Bibelots and the Backwoods

What’s considered high or low culture—or utterly lacking in it—is, like so many of the constructs we imbue with value, determined by our own experiences and beliefs and preferences. We’re all so ready to tout the stuff we do and we like as the world’s best, and to condemn as inferior, ugly, stupid, reprehensible, or outright evil whatever is unfamiliar or not to our taste. A raffish bunch of spray-painting ruffians bring street art to the masses and it expands upward and outward to legitimize graffiti as fine art. Nameless folk art masters labor for decades in their continued anonymity, carving and building pieces out of recycled materials, ragtag odds and ends, and found objects, and some eventually are “discovered” by high-end curators of Outsider Art and get gallery representation, some dying still unknown while their work changes hands until it’s decorating some rich collector’s mansion. Much never comes to light at all. Meanwhile, other artists make millions in a few short, meteoric years despite making works that not every critic respects or every art-lover craves.

Digital illo: Abstract Thinking

Abstract thinking allows us to each see and experience all potential cultural riches in our own ways. Thankfully.

Do we admire and praise a song, a dance, a play, or a novel because it is inherently Good and meaningful, life-affirming, unique, intellectually challenging, or universally considered beautiful? Certainly, there are people who feel that definition applies to one that they prefer themselves, but there is no circumstance in which I could possibly imagine a large sector of any given population agreeing fully on such a thing, let alone the whole world. Our loves must inevitably be seen as provincial or peculiar to those who don’t have an identical context for them. Which is nearly everybody, by nature. I may come from a small farming town in an area with a still vital native American population, set in a highly varied natural landscape and a relatively liberal-leaning political region, and you may come from an urban center where classical and jazz music rule the scene, big business drives the economy, and the artistic trend is funded and heavily influenced by the conservative suburbs where the business moguls’ next underlings and their families live.
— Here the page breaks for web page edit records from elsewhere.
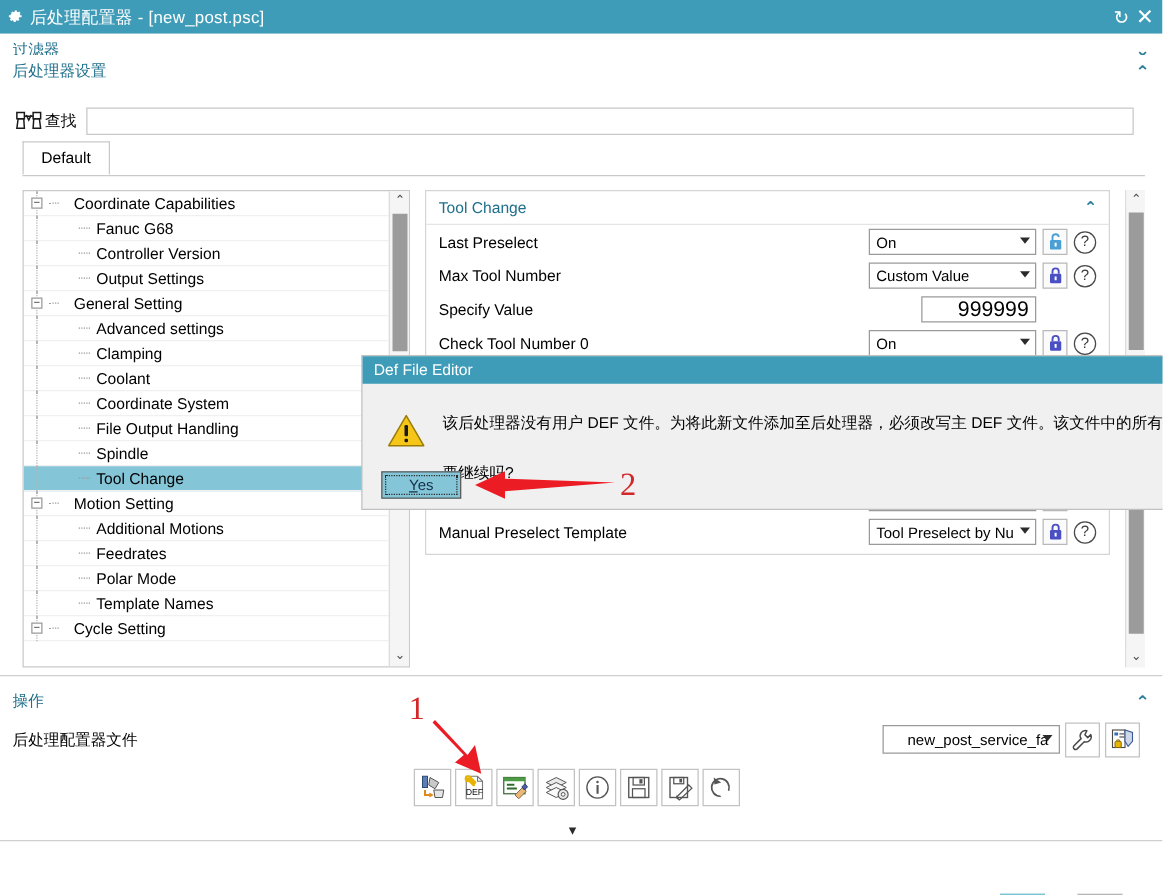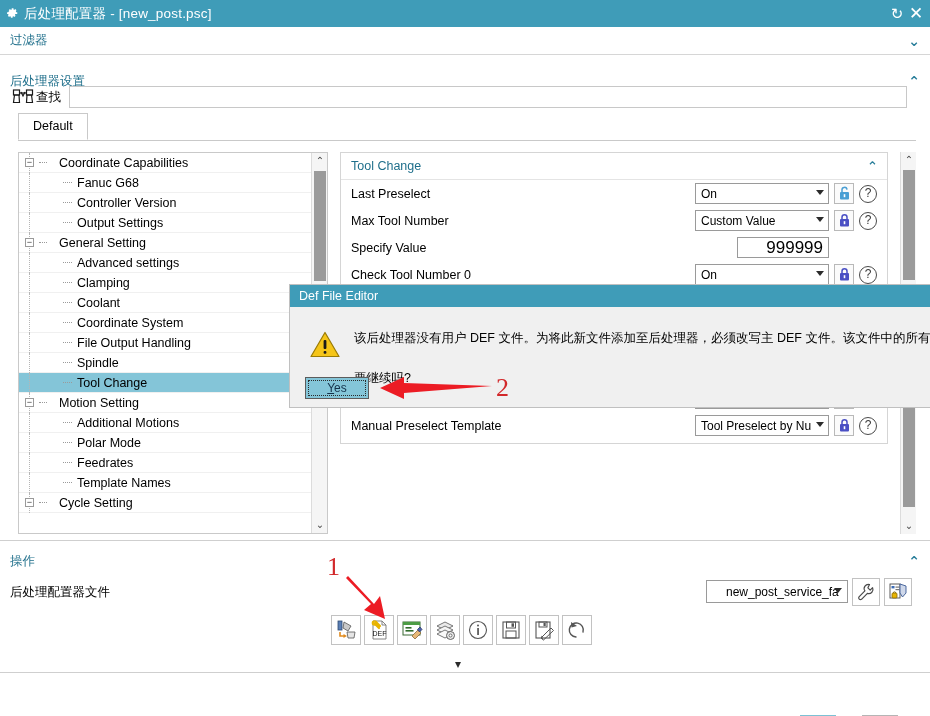--- a/index.html
+++ b/index.html
@@ -54,7 +54,7 @@
   }
   .panel-hdr .label { margin-left: 10px; color: #1f6f8b; font-size: 12.5px; }
   .panel-hdr .chev { margin-left: auto; margin-right: 10px; color: #2a7f9b; font-size: 14px; font-weight: bold; }
-  #settings-hdr { top: 68px; }
+  #settings-hdr { top: 44px; }
 
   
   .findrow {

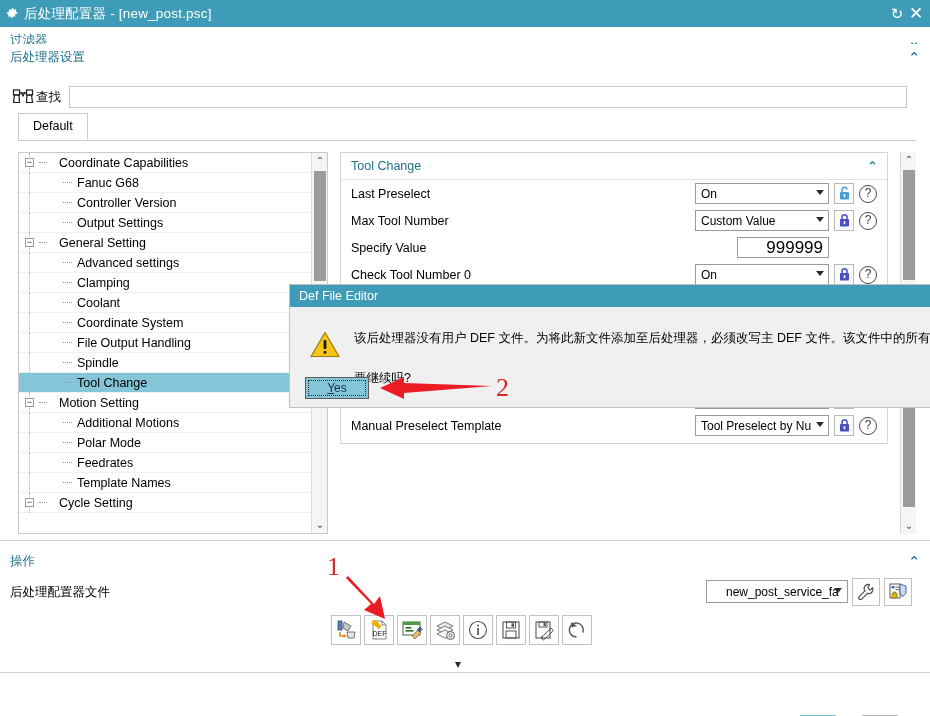--- a/index.html
+++ b/index.html
@@ -405,12 +405,12 @@
         <div class="tree-row lvl1">
           <span class="vline"></span>
           <span class="dash" style="left: 44px; width: 9px;"></span>
+          <span class="tlabel">Feedrates</span>
+        </div>
+        <div class="tree-row lvl1">
+          <span class="vline"></span>
+          <span class="dash" style="left: 44px; width: 9px;"></span>
           <span class="tlabel">Polar Mode</span>
-        </div>
-        <div class="tree-row lvl1">
-          <span class="vline"></span>
-          <span class="dash" style="left: 44px; width: 9px;"></span>
-          <span class="tlabel">Feedrates</span>
         </div>
         <div class="tree-row lvl1">
           <span class="vline"></span>

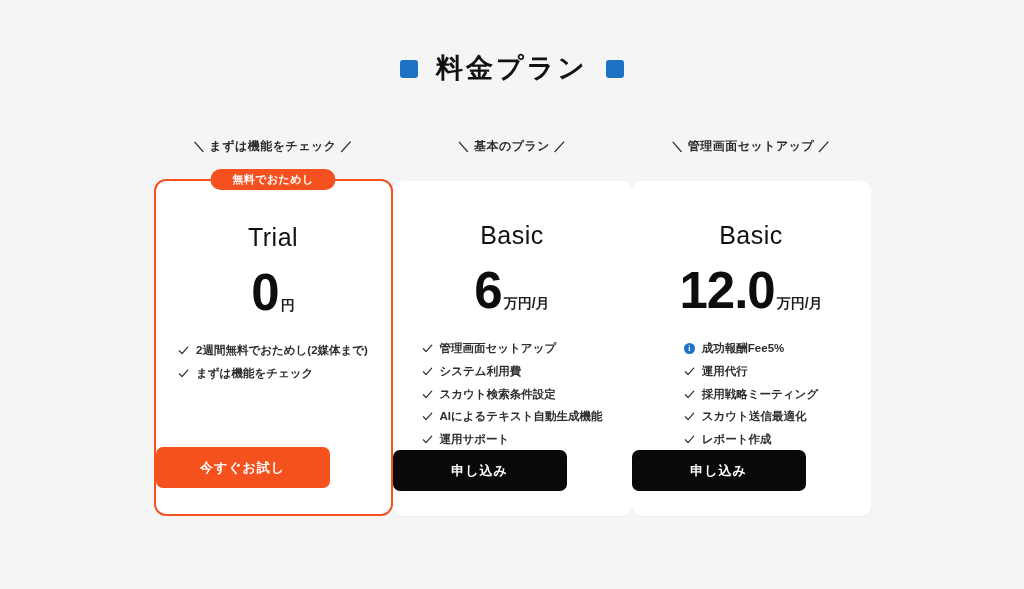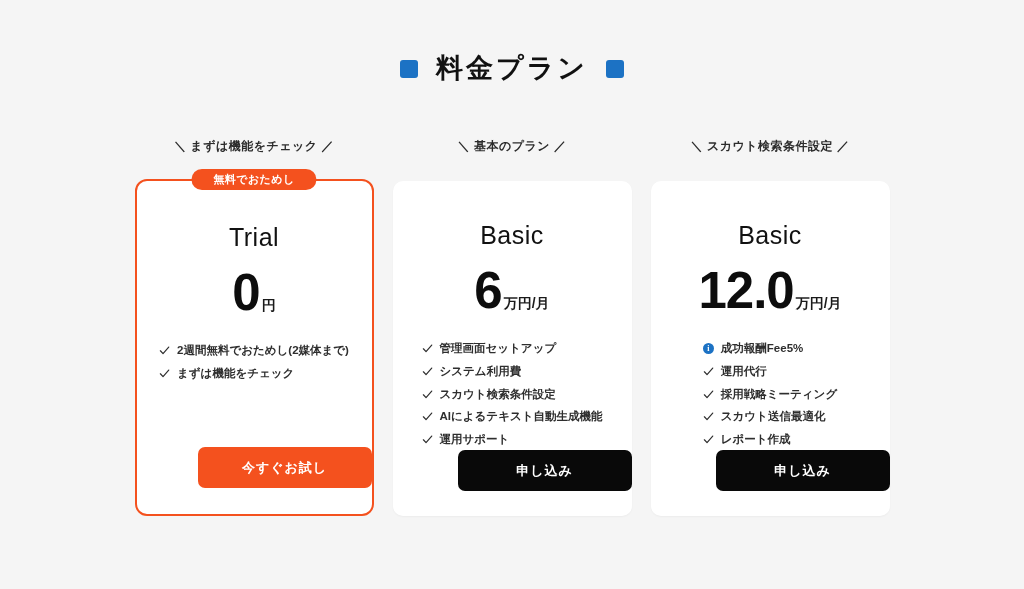--- a/index.html
+++ b/index.html
@@ -63,7 +63,6 @@
     display: flex;
     justify-content: center;
     align-items: flex-start;
-    gap: 19px;
   }
 
   .plan-col {

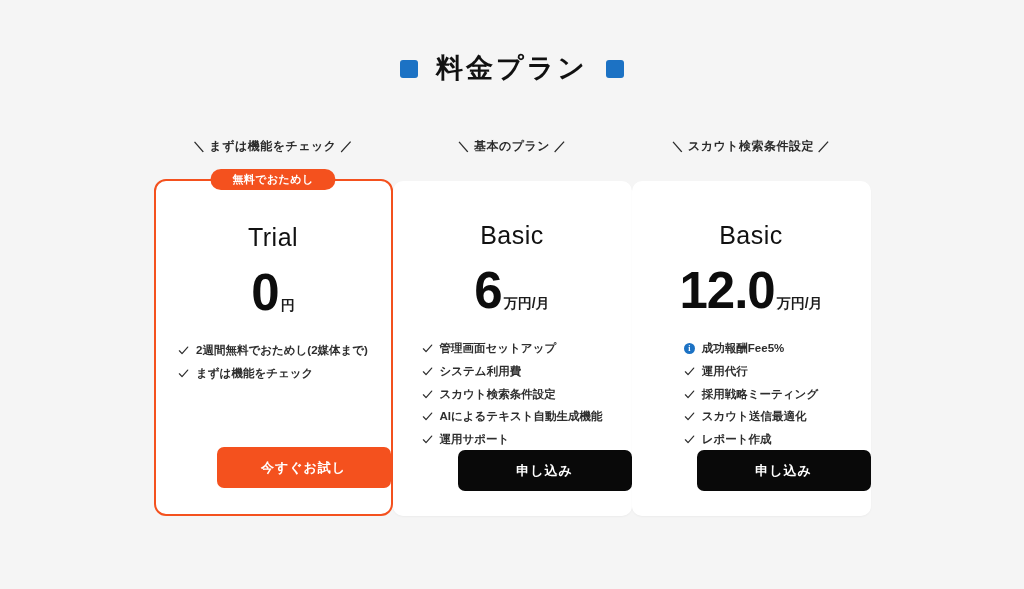--- a/index.html
+++ b/index.html
@@ -328,7 +328,7 @@
     </div>
 
     <div class="plan-col">
-      <div class="plan-tagline">＼ スカウト検索条件設定 ／</div>
+      <div class="plan-tagline">＼ 管理画面セットアップ ／</div>
       <div class="card plain">
         <div class="plan-name">Basic</div>
         <div class="price-row">

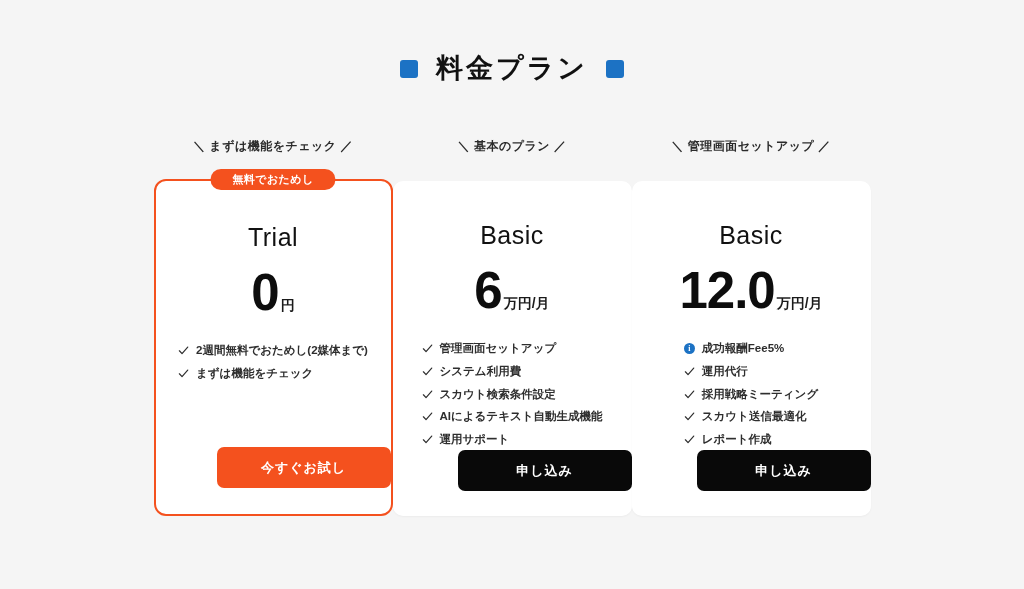--- a/index.html
+++ b/index.html
@@ -233,7 +233,7 @@
   .card.featured .cta-wrap { margin-top: auto; margin-bottom: 26px; }
   .card.plain .cta-wrap { margin-top: auto; margin-bottom: 25px; }
 
-  .cta-wrap { display: flex; justify-content: flex-end; width: 100%; }
+  .cta-wrap { display: flex; justify-content: flex-start; width: 100%; }
 </style>
 </head>
 <body>

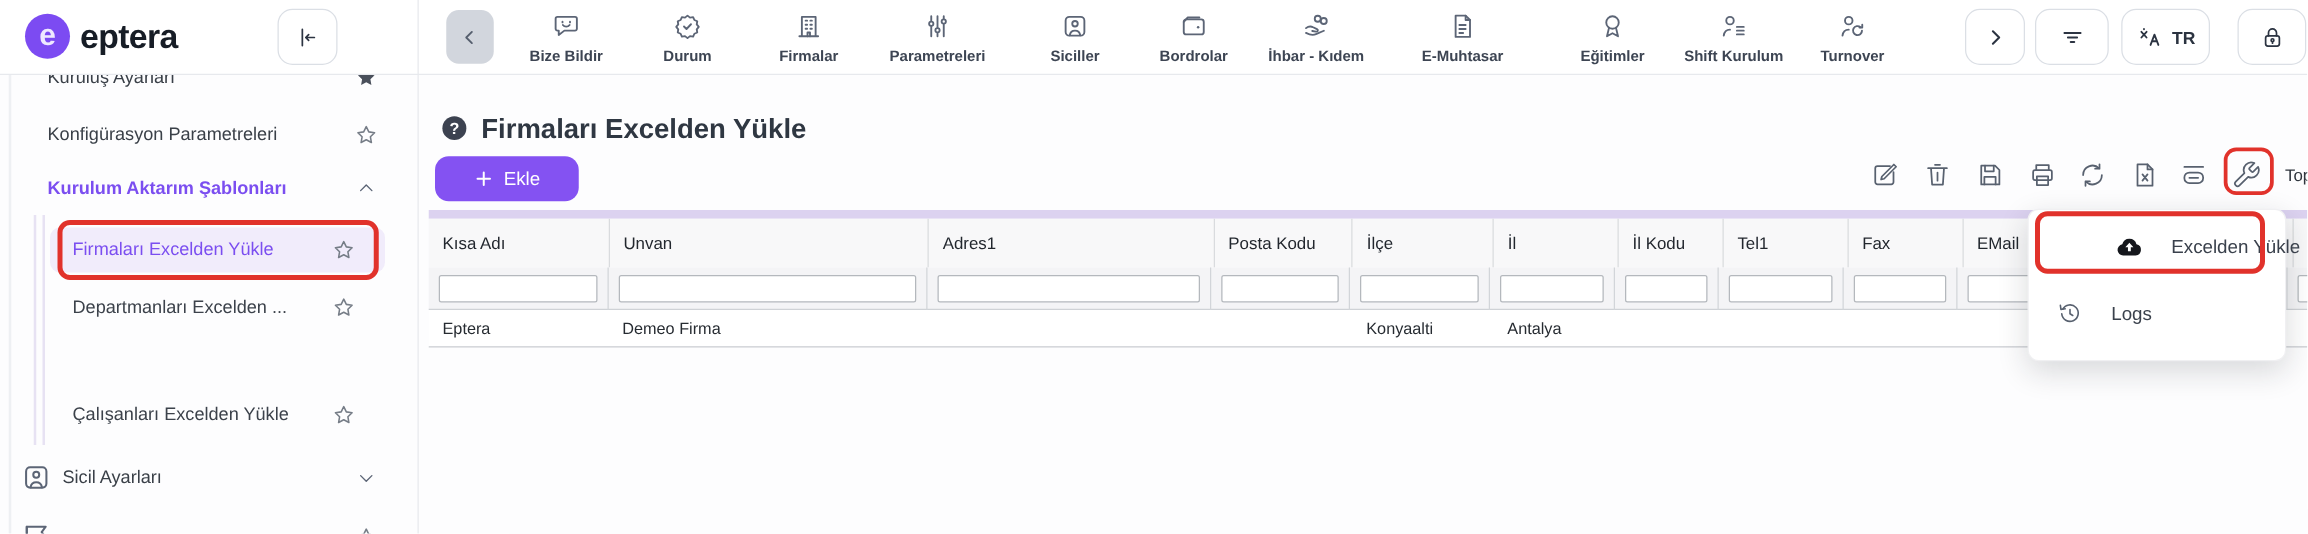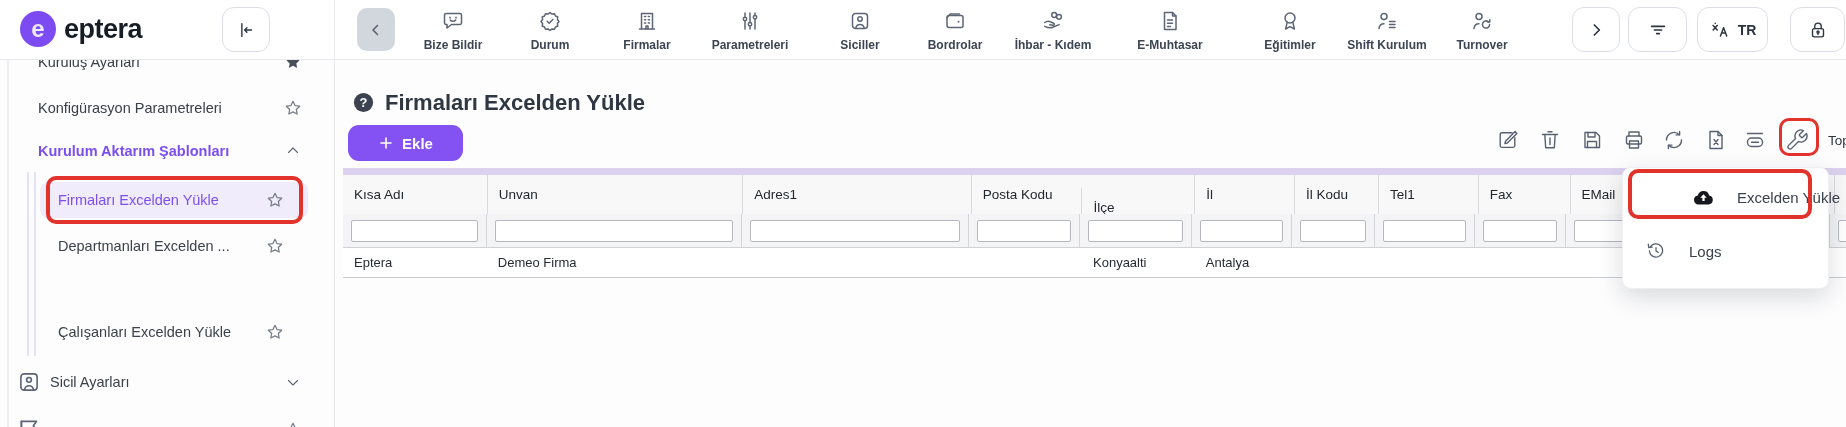--- a/index.html
+++ b/index.html
@@ -46,7 +46,7 @@
   .help-circle{position:absolute;left:352px;top:91px;}
   .ekle-btn{position:absolute;left:348px;top:125px;width:115px;height:36px;border-radius:11px;background:#8452f2;
             display:flex;align-items:center;justify-content:center;gap:8px;cursor:pointer;border:none;}
-  .ekle-lb{color:#fff;font-size:15px;font-weight:700;}
+  .ekle-lb{color:#fff;font-size:15px;font-weight:400;}
   .tool-btn{position:absolute;top:128px;width:24px;height:24px;cursor:pointer;}
   .total-lb{position:absolute;left:1828px;top:133px;font-size:13.5px;color:#2f353d;white-space:nowrap;}
 

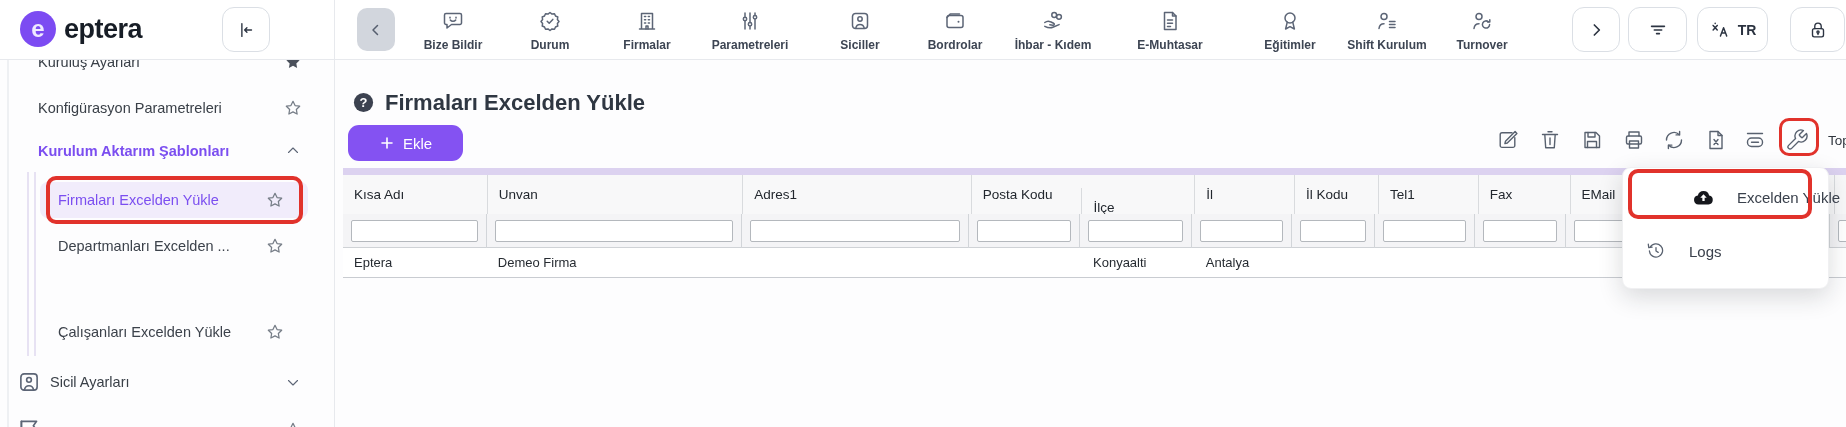--- a/index.html
+++ b/index.html
@@ -396,7 +396,7 @@
     <div class="hdr-cell" style="width:256px;">Unvan</div>
     <div class="hdr-cell" style="width:229px;">Adres1</div>
     <div class="hdr-cell" style="width:111px;">Posta Kodu</div>
-    <div class="hdr-cell" style="width:113px;margin-top:13px;">İlçe</div>
+    <div class="hdr-cell" style="width:113px;">İlçe</div>
     <div class="hdr-cell" style="width:100px;">İl</div>
     <div class="hdr-cell" style="width:84px;">İl Kodu</div>
     <div class="hdr-cell" style="width:100px;">Tel1</div>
Educated or not, religious or secular, youthful or antiquated; every iteration of society and the individuals in it tends to affect the view of what culture is, and what within it is valued. I will admit to being provincial enough myself that I wish everybody on earth generally had the tasteful idea that my creative output is the highest form of written, drawn, sculpted, photographed, invented, designed, and painted culture ever, anywhere. But even I am not delusional and foolish enough to think that the remotest possibility, and short of it, I’d far rather delight in the great range of possibilities that exist in our unbelievably different wishes and tastes and expectations, instead.